I keep adding more reports – this week I pulled the SPR up to the top, because the price of oil is really beginning to matter again:
- Durable Goods (DGORDER): -15.7B (-5.51% m/m); retreat from last-month’s all time high.
- ISM Services: 54.4 actual, 52.7 prior; expansionary.
- Strategic Petroleum Reserve (WCSSTUS1): +798k (+0.23% w/w), with oil at $87/bbl.
- Fed Balance Sheet (WALCL): -20B (-0.25% w/w); deflationary.
- Total Bank Credit (TOTBKCR): -16.4B (-0.10% w/w). Contractionary.

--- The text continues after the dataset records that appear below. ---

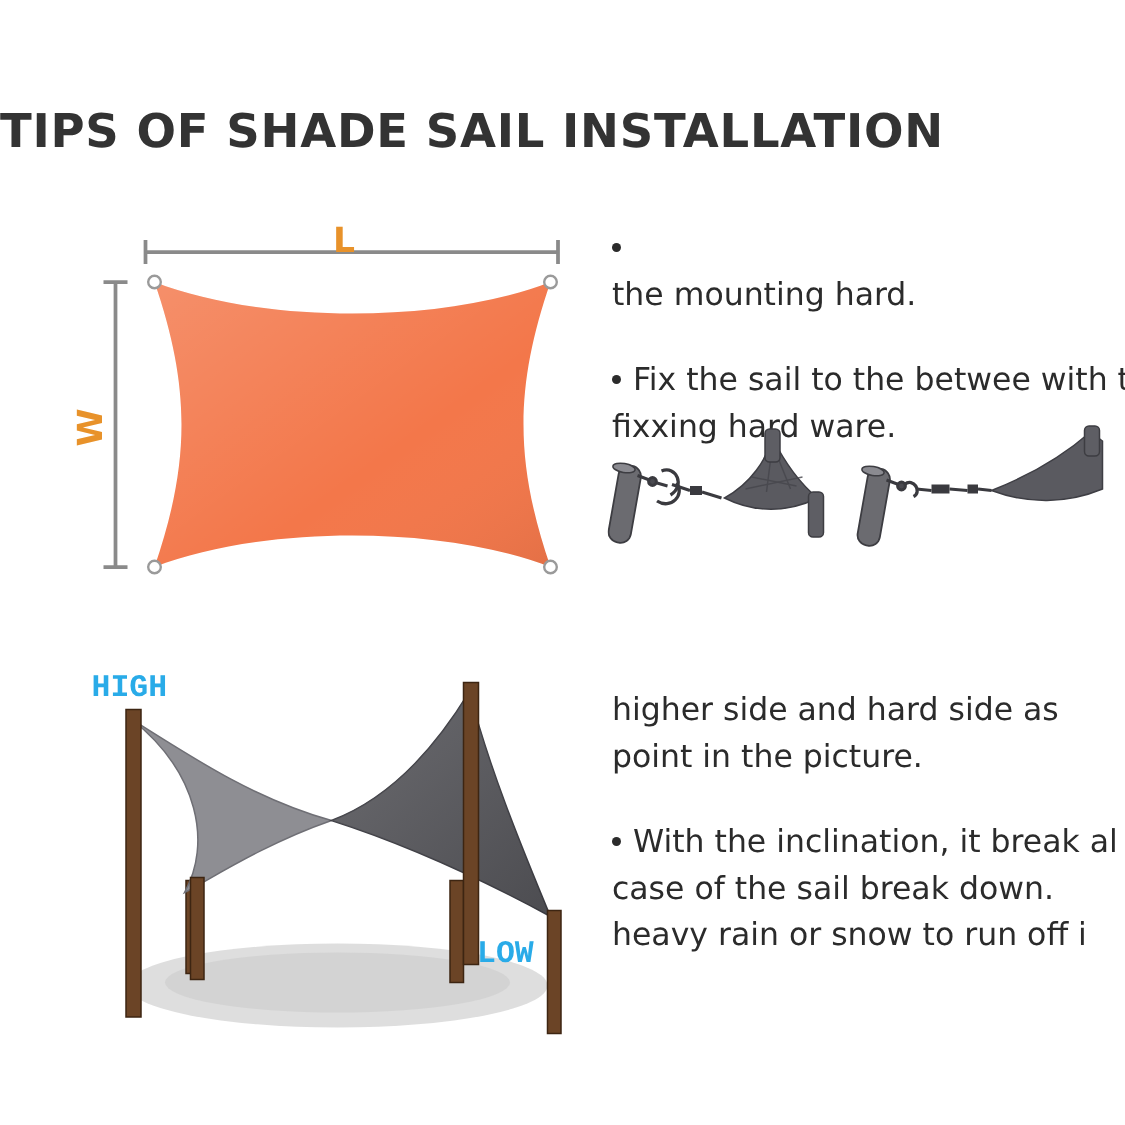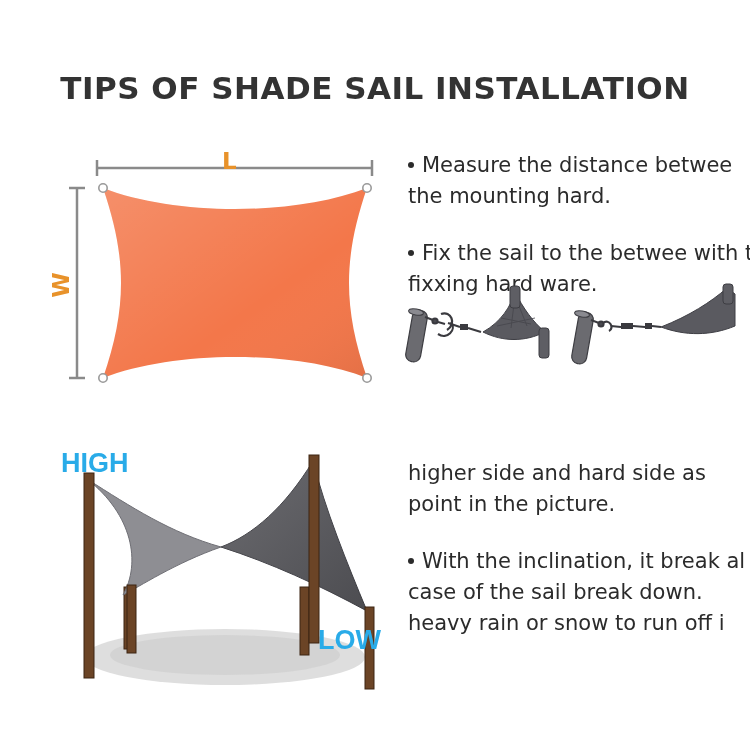"TIPS OF SHADE SAIL INSTALLATION" #title { text-align: center -> none }
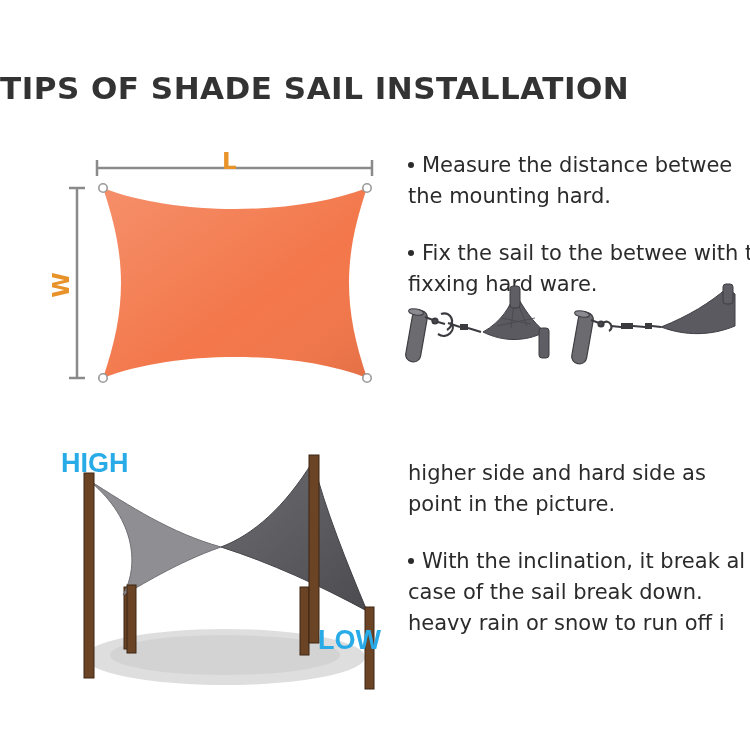"Measure the distance betwee" span { html: <span>Measure the distance betwee</span> -> none }
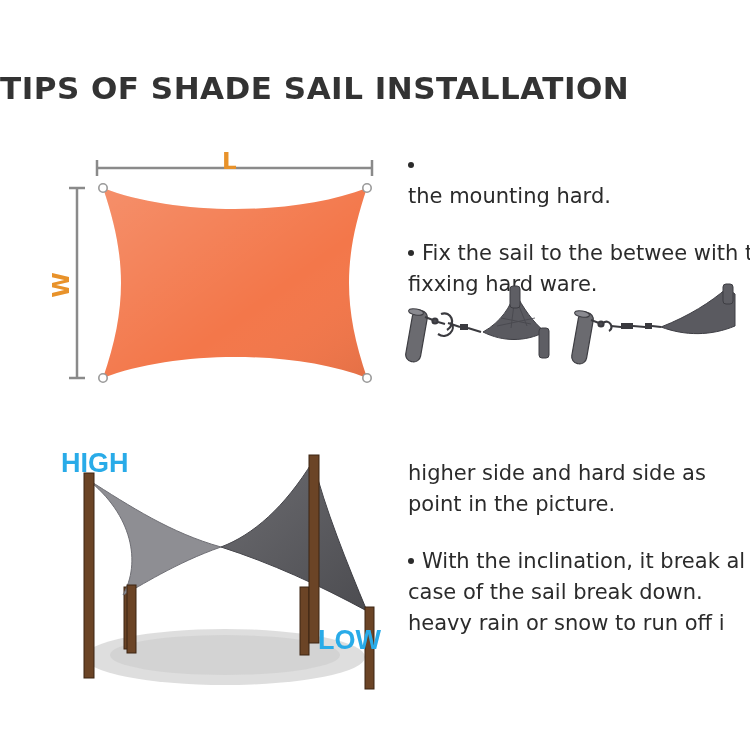"HIGH" .hl-label { font-family: Liberation Sans, sans-serif -> Liberation Mono, monospace; font-size: 27px -> 21px }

Declining bank credit is still a thing; banks remain in trouble, and they appear scared to lend. While bank credit didn’t make new lows this week, the y/y change remains in negative territory: -0.41%. Last time it was y/y negative was back in 2008. The Fed continues to dump its Treasury collection (either via roll-off, or sales), and that decrease in demand probably pushes yields for the Treasury bonds higher, or at least higher than it would have been otherwise. This week, the 10-year rate rose, while the very short rates fell. They continue to converge on the Fed Funds Rate. Plus of course there’s all those interest payments they now have to make. I predict: likely, higher rates ahead.
The buck climbed 0.88 [+0.84%] to 105.07, breaking out to a new 7-month high. While most of the move happened on Tuesday, the dollar did manage to end the week at the high. The buck is in a strong uptrend, in spite of the mildly bearish candle print. How much higher will it go? That’s an interesting question.
De-Dollarization: the RMB rose 0.08 [+1.13%] to 7.34 per USD, which is bad if you own RMB. This is the highest level since (checks notes) 2007. Yikes, that’s a 16-year low for RMB. Or high, if you own dollars and want to buy the RMB. So the “de-dollarization” thing doesn’t seem to be happening yet. In fact, its exactly the opposite. And this is with Bank-o-China working overtime to stop RMB holders from selling RMB – along with China’s closed capital account.
My guess: money wants to flee the mainland That, or, the buck is screaming higher, right before it detonates? Definitely a rallying dollar will threaten to bankrupt people and companies overseas that borrowed in dollars because the rates were so low, for so long.